Bir eliyle kapıyı açarken ötekiyle cebini yokladı. Tevkif edildiği sırada aldıkları beş on lirayı çıkarken geri vermişlerdi.

Masanın başında yan yana oturdular. Hiç konuşmadan çorbalarını içtiler ve başka bir şey yiyemeyeceklerini, hemen tıkandıklarını anladılar.
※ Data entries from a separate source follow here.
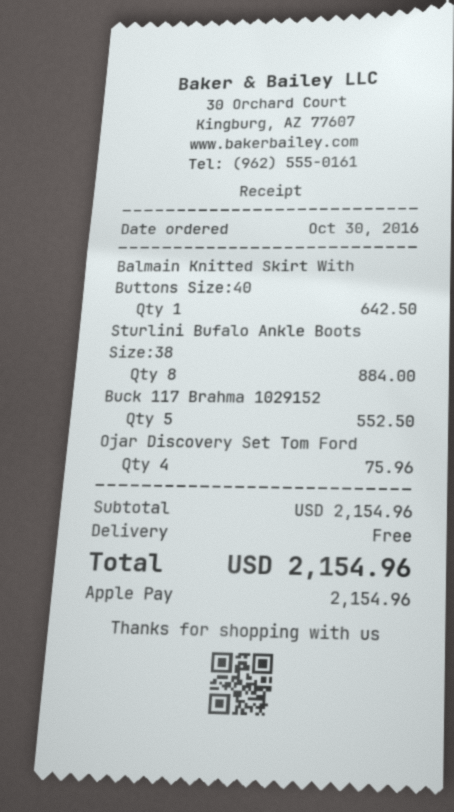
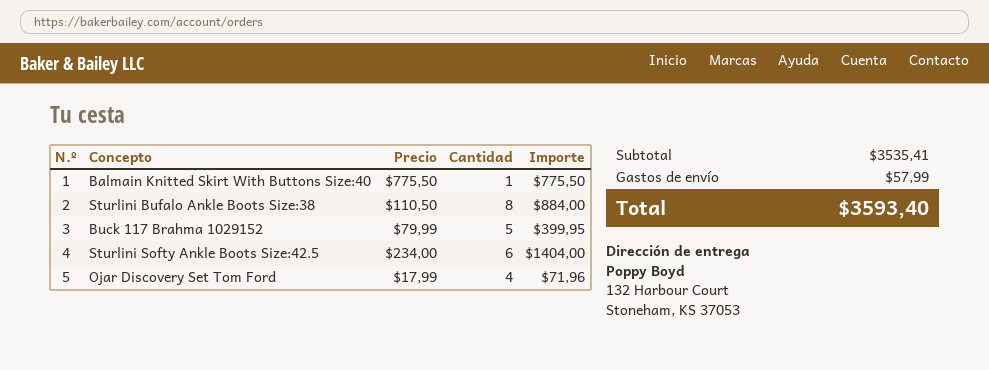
Balmain Knitted Skirt With Buttons Size:40: 1 for 642.50 -> 1 for 775.50
Buck 117 Brahma 1029152: 5 for 552.50 -> 5 for 399.95
Ojar Discovery Set Tom Ford: 4 for 75.96 -> 4 for 71.96
Sturlini Softy Ankle Boots Size:42.5: none -> 6 for 1404.00
subtotal: 2154.96 -> 3535.41
shipping: 0.00 -> 57.99
total: 2154.96 -> 3593.40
Delikanlı cebinden sigara paketini çıkarıp kıza uzattı, fakat o, başıyla, “İçmem” diye işaret etti ve ”Kalkalım” demek isteyen bir hareket yaptı.

O zaman Rifat, oturduğu iskemleyi biraz yana çekip yüzünü daha çok genç kıza döndü ve başka şeyler düşünüyormuş gibi dalgın gözlerle karşısındakine bakarken:

“Acele etmeyin... Benim de size söyleyeceklerim var!” dedi.

Dükkânda başka müşteri yoktu. Mal sahibi de, kirli bir camekânın arkasındaki işkembe kazanının başında oturmuş, çenesini eline dayamış duruyor, bir çorbadan başka bir şey yemedikleri halde masada yan yana oturup lakırdıya dalan bu çifti unutmuş görünüyordu.

İkide birde rüzgârın savurup camlara çarptığı yağmurun gürültüsü kadar hafif bir sesle, Rifat konuşmaya başladı:

“O akşam beni, dört gündür beklettikleri ve geceleri çıplak masaların üstünde yatırdıkları bir kalem odasından alıp da sizinle yüzleştirmeye götürdükleri zaman, işi anlamıştım. Sizi yumuşattıklarına kanaat getirmeseler, bu yüzleştirmeye lüzum görmezlerdi. İlk karşılaştığımız anda bu kanaatim kuvvetlendi.

Koskoca masanın bir ucunda, iskemlenin kenarına ilişmiş, adeta büzülmüştünüz. Masanın etrafında, yüzlerinde yorgun, fakat insafsız ve biraz da alaycı bir ifade ile yer almış olan o beş altı kişilik komisyon sizi bir hayli ürkütmüştü. Beni içeri aldıkları zaman arkanız kapıya dönüktü. Beni getiren polisle beraber yavaşça yanınıza kadar sokulduk. Sonra komisyon azasından biri birdenbire size dönerek: “Arkanıza bakınız, bu beyi tanıyor musunuz” diye sordu.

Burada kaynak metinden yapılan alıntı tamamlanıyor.